Work instruction: All of the data should be given again word for word, though the images are to be left out.

+ + + + +

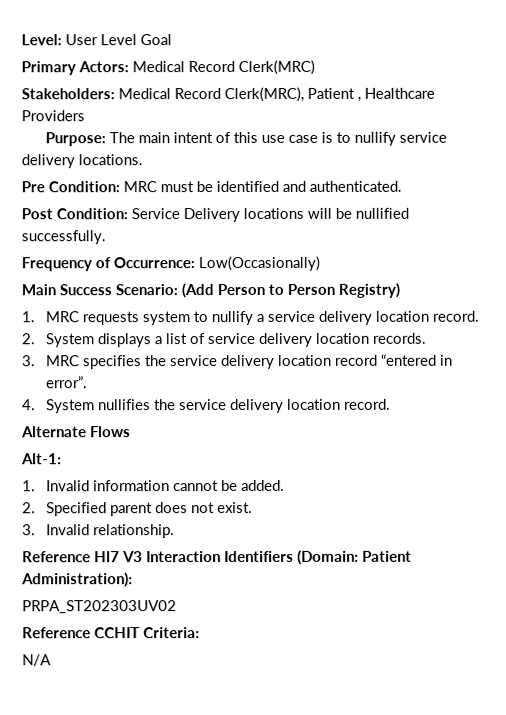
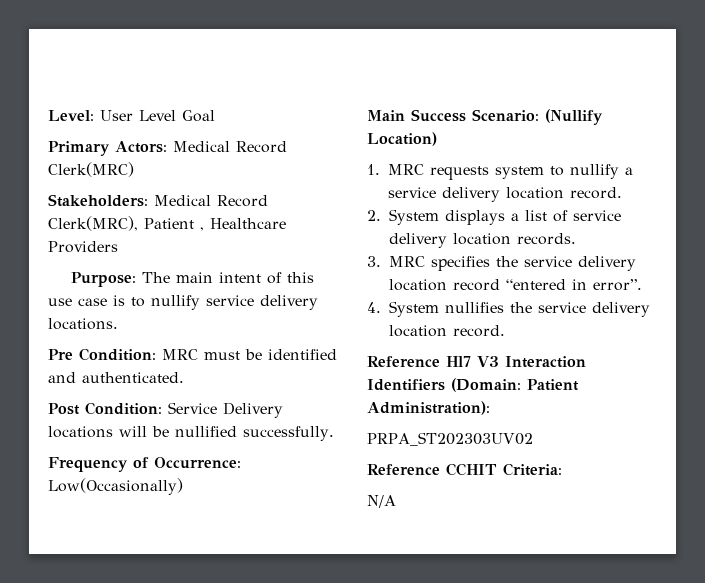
[181,282,400,299] (Add Person to Person Registry) -> [545,109,603,125] [367,132,437,146] (Nullify Location)
[21,426,131,438] [21,453,62,465] [22,479,286,492] [22,501,254,517] [22,524,176,539] // Alternate Flows // Alt-1: // 1. Invalid information cannot be added. // 2. Specified parent does not exist. // 3. Invalid relationship. -> (505, 331) none

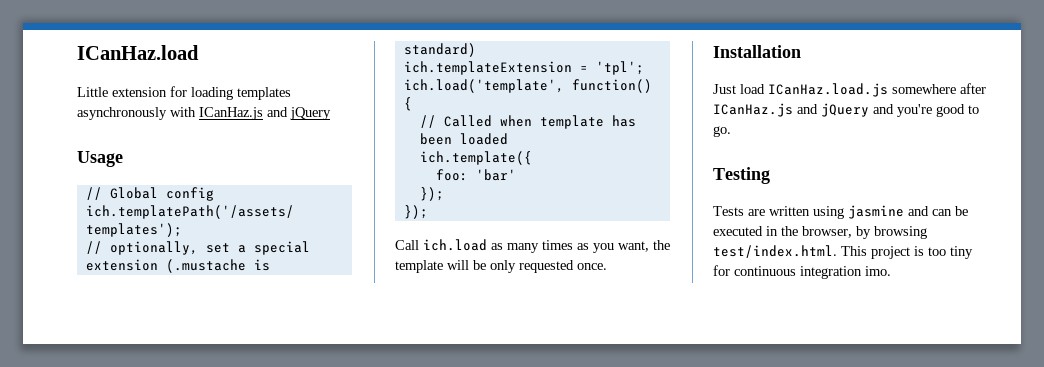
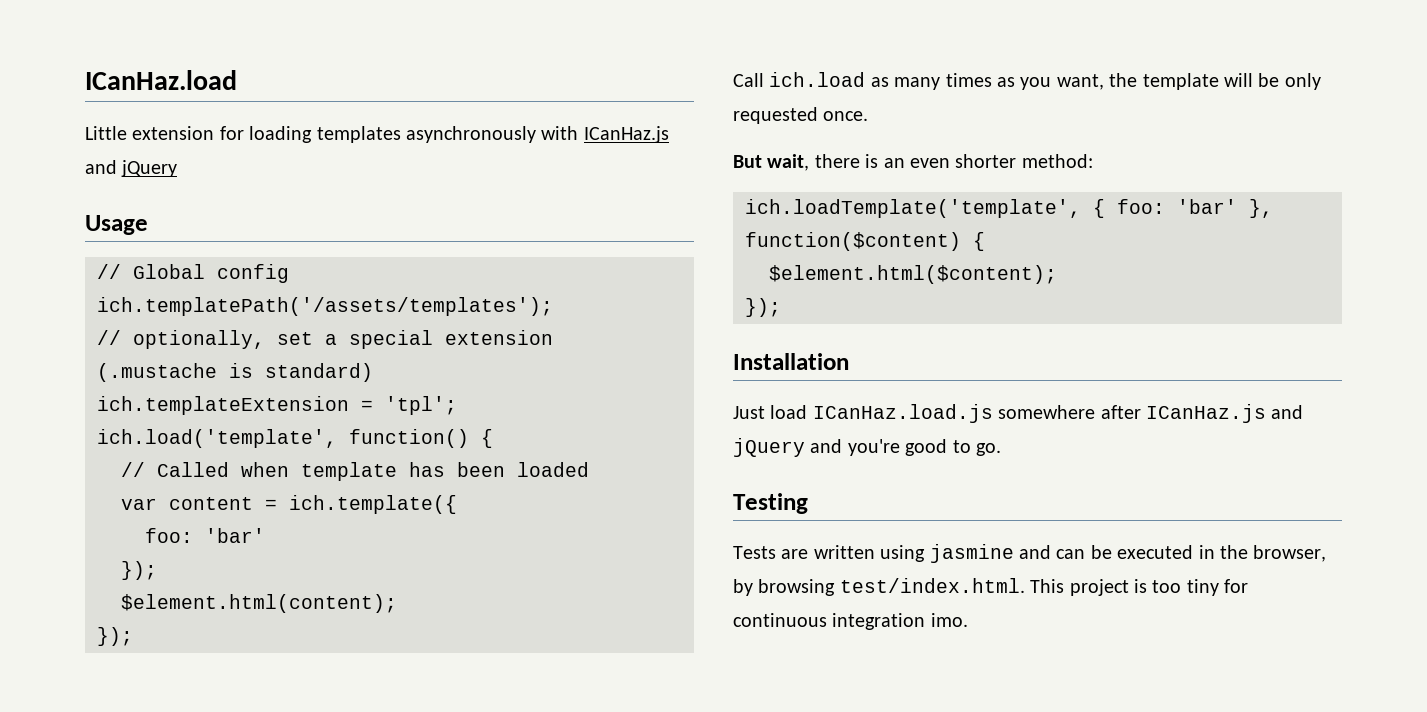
(508, 139) none -> [121,497,277,510] var content =
(444, 194) none -> [121,594,397,613] // $element.html(content);
(607, 266) none -> [733,154,1093,171] [745,199,1273,218] [745,232,985,251] [769,265,1057,284] [745,298,781,317] // But wait, there is an even shorter method: // ich.loadTemplate('template', { foo: 'bar' }, function($content) { // $element.html($content); // });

+ + + + +

Exercise result:
[181,282,400,299] (Add Person to Person Registry) -> [545,109,603,125] [367,132,437,146] (Nullify Location)
[21,426,131,438] [21,453,62,465] [22,479,286,492] [22,501,254,517] [22,524,176,539] // Alternate Flows // Alt-1: // 1. Invalid information cannot be added. // 2. Specified parent does not exist. // 3. Invalid relationship. -> (505, 331) none

(508, 139) none -> [121,497,277,510] var content =
(444, 194) none -> [121,594,397,613] // $element.html(content);
(607, 266) none -> [733,154,1093,171] [745,199,1273,218] [745,232,985,251] [769,265,1057,284] [745,298,781,317] // But wait, there is an even shorter method: // ich.loadTemplate('template', { foo: 'bar' }, function($content) { // $element.html($content); // });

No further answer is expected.